Task to carry out
Whenever a picture appears, leave it out while repeating all the other data exactly.

===== Recorded information

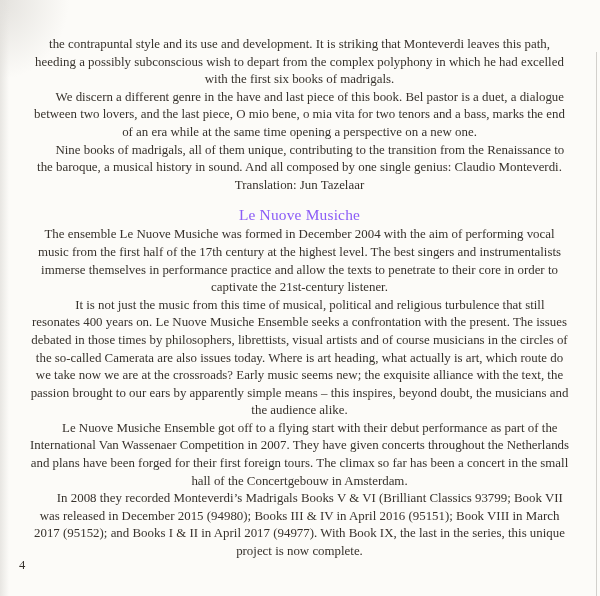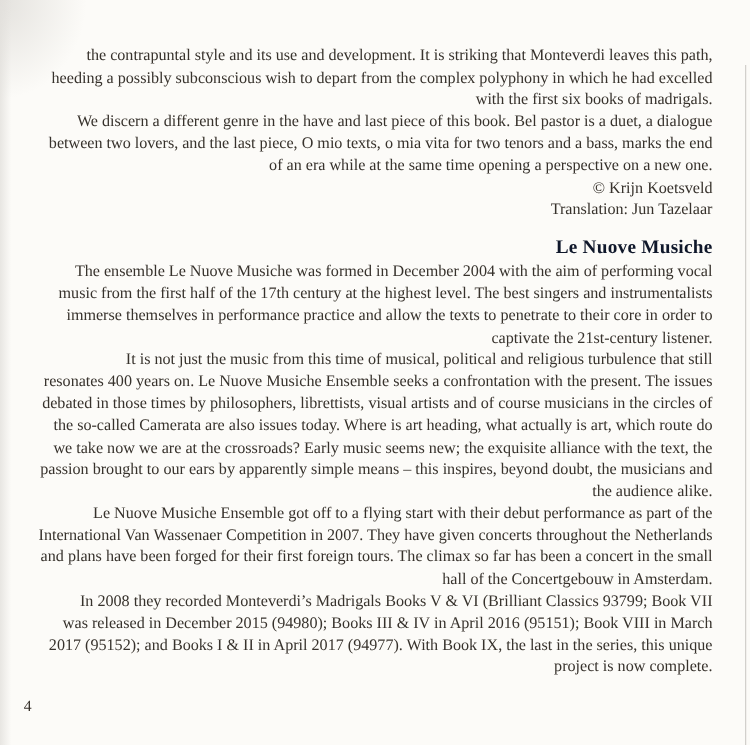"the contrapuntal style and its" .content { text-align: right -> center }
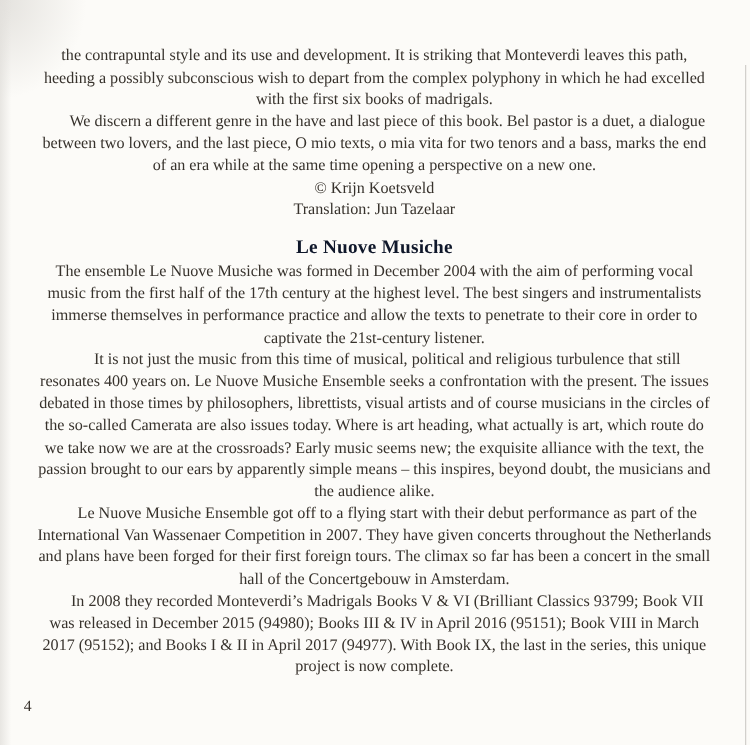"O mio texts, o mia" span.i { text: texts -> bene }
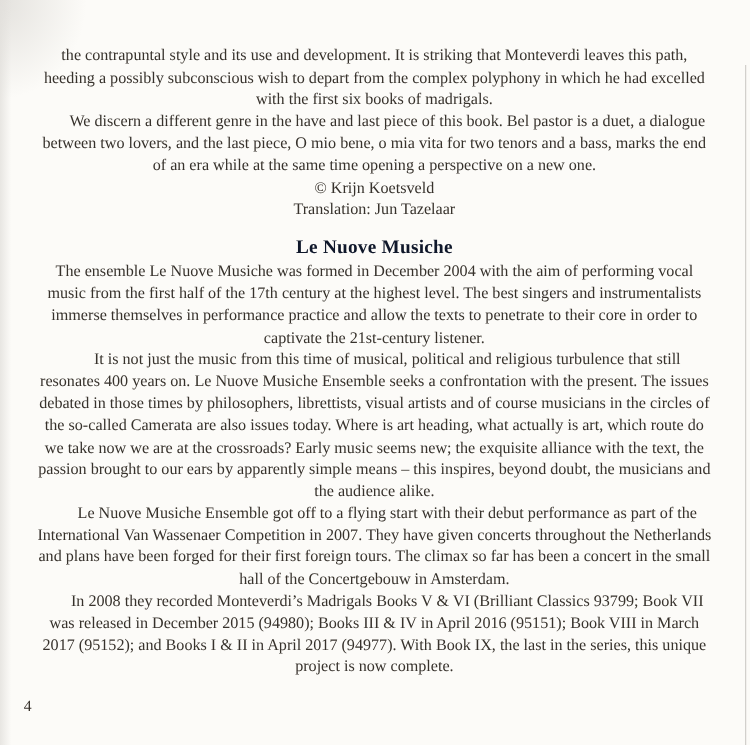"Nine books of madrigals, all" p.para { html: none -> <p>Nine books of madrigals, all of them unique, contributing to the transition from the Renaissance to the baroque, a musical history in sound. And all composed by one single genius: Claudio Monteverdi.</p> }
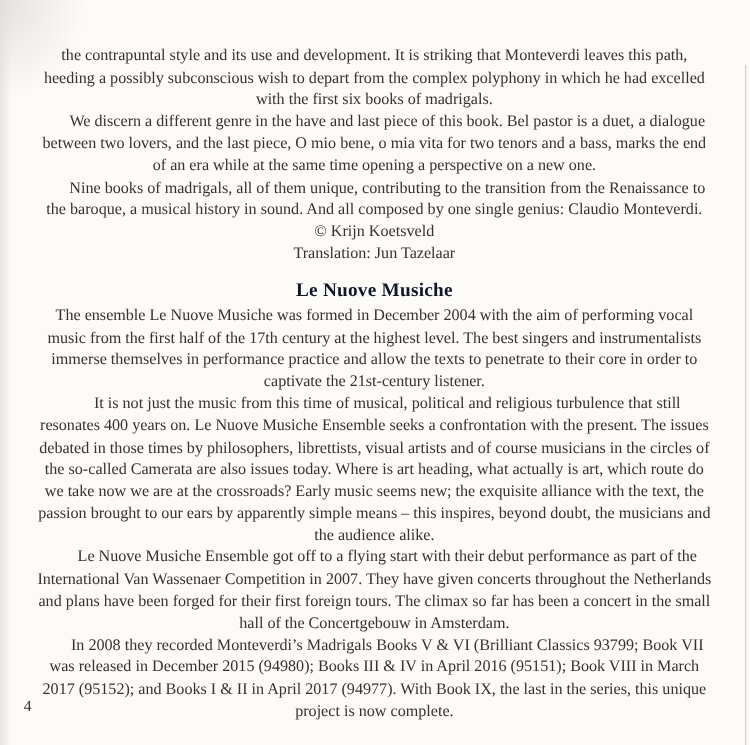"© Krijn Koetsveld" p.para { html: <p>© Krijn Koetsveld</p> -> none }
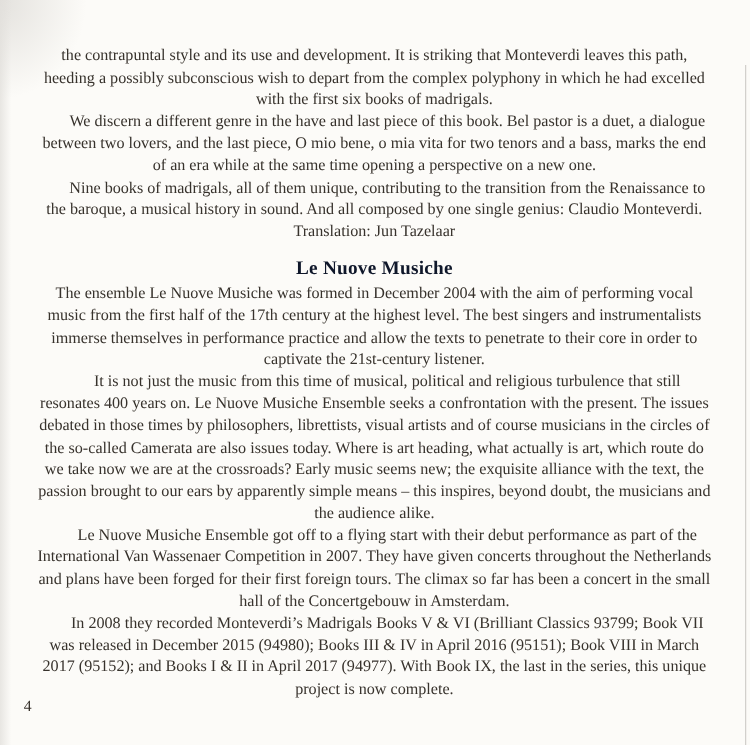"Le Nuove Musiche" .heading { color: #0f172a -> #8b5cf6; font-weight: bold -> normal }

==========

Output
"the contrapuntal style and its" .content { text-align: right -> center }
"O mio texts, o mia" span.i { text: texts -> bene }
"Nine books of madrigals, all" p.para { html: none -> <p>Nine books of madrigals, all of them unique, contributing to the transition from the Renaissance to the baroque, a musical history in sound. And all composed by one single genius: Claudio Monteverdi.</p> }
"© Krijn Koetsveld" p.para { html: <p>© Krijn Koetsveld</p> -> none }
"Le Nuove Musiche" .heading { color: #0f172a -> #8b5cf6; font-weight: bold -> normal }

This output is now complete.